Transfered the two Brown Ales to glass tonight and the there was a big difference on the way the less looked in the primary. Left side is the American Ale #1056 and the right side is American Ale II#1272.








I didn't take a SG since I didn't feel like cleaning my thief again (worked on beer and wine batches together). It will be interesting to see the differences in the end.


----------



## Wade E (Feb 11, 2007)

I didnt know you had to put beer in secondaries to. Do you have to age it much?


----------



## masta (Feb 11, 2007)

Normally at least two weeks in the secondary for it to complete fermentation and clear before priming and bottling.


----------



## Wade E (Feb 11, 2007)

Cool, another thing I have to try this year. I want to try making the Magic Hat kit as I really like that beer.


----------



## masta (Feb 11, 2007)

Cool....your neighbors Maltose Express put together some great kits and I have both their books.


----------



## Wade E (Feb 11, 2007)

Is that their kit?


----------



## masta (Feb 11, 2007)

Maltose does a Magic Hat #9 clone...


----------



## Wade E (Feb 11, 2007)

I did not know that the clone brews that they sell were their own. Cool!


----------



## masta (Mar 7, 2007)

Bottled the two Brown Ales this past weekend and tasted both but without carbonation and being room temp couldn't really get a good feel for the difference if any due to the yeast used. I have a bunch of these plastic tubs and store empty beer bottles in them or full bottles until they are carbonated and go they get transferred into the cellar. 


Three kits on the left waiting to be made (with their own special tweaking)and I hope to get one done this weekend if the weather cooperates.








I use 1" round labels to identify them and since it is on the cap there is no label to clean off the bottle.





*Edited by: masta *


----------



## grapeman (Mar 7, 2007)

You have a few great ideas there Masta. I really like the round label ideas for the caps! Do you have a template for the labels? What size are they? The BB Red Ale on the left reminds me I have to start that one soon.


----------



## NorthernWinos (Mar 7, 2007)

The little round labels are a nice idea, especially for the bottles we give away...

Up to now....We just used a magic marker on the cap...BA for Brown Ale, CP for Czech Pilsner, M for Mexican Cerveza, IS for Irish Stout and C for Cider....
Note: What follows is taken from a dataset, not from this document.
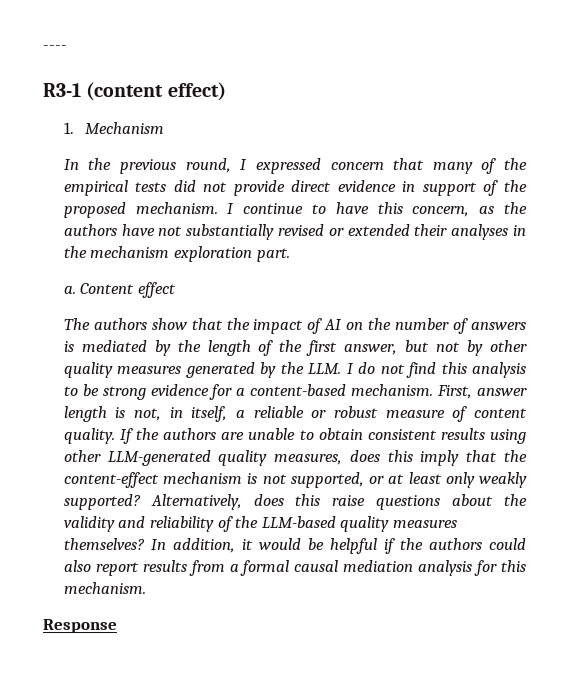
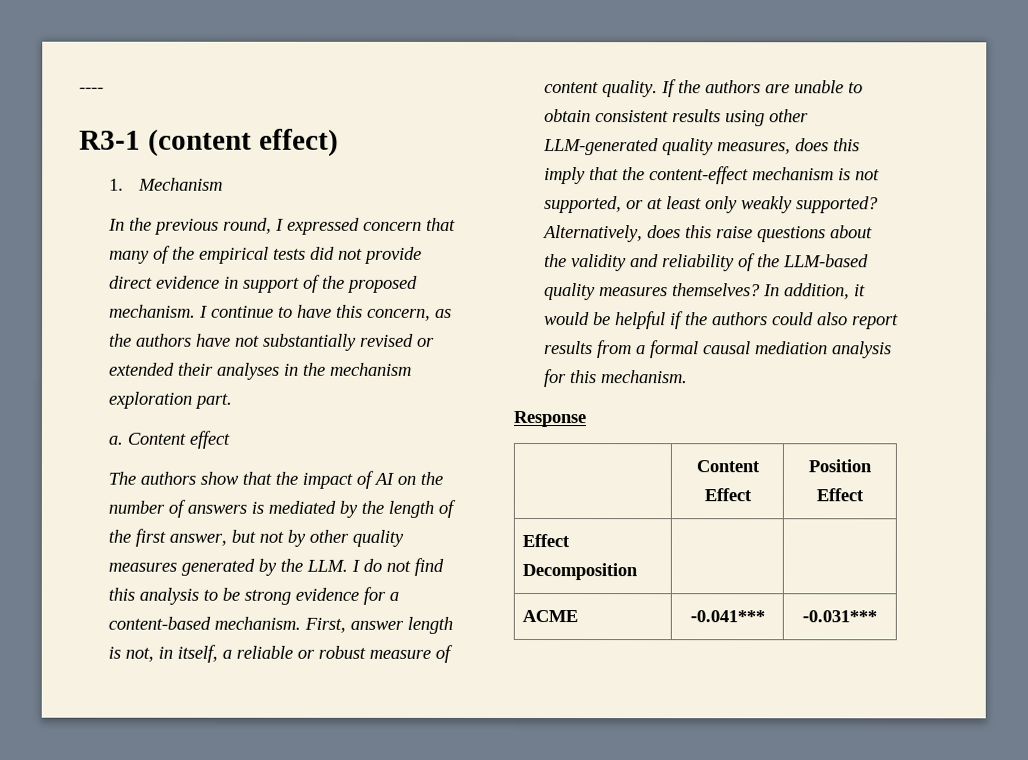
+ | Content Effect | Position Effect
+ Effect Decomposition | |
+ ACME | -0.041*** | -0.031***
It's time we made some more kits...we just made those inexpensive easy kits to try....now we like wine more, but the beer is always a hit in the summer.


----------



## masta (Mar 7, 2007)

These are the labels I bought and I cut a full sheet in half when I print a batch so they are not wasted since there are 108 per sheet.
http://www.worldlabel.com/Pages/wl-ol5275.htmhttp://www.worldlabel.com/Pages/wl-ol1025.htm


I used MS Word to print thelabels and set up the format in the label options but couldn't fiqure out how to send the format so I used the print screen option to take a picture:







*Edited by: masta *


----------



## AAASTINKIE (Mar 7, 2007)

masta, your link is to 1" labels that have 63 per sheet, the 3/4" labels are 108 per sheet, is the 3/4" labels the ones you use?


----------



## grapeman (Mar 7, 2007)

I get the idea. I'll have to get some labels now. Thaks


----------



## masta (Mar 7, 2007)

AAASTINKIE said:


> masta, your link is to 1" labels that have 63 per sheet, the 3/4" labels are 108 per sheet, is the 3/4" labels the ones you use?




OOOPs...fixed it


----------



## grapeman (Mar 7, 2007)

Masta, I use www.onlinelabels.com. After looking at your link, they use the same stuff, right down to the same price.


Here's a link to the same label there.
http://www.onlinelabels.com/ol5275.htm


----------



## masta (Mar 7, 2007)

Cool.....As you most likely know the templates can be downloaded right from the site. I vaguely remember I had to tweak the template a bit for some reason.


----------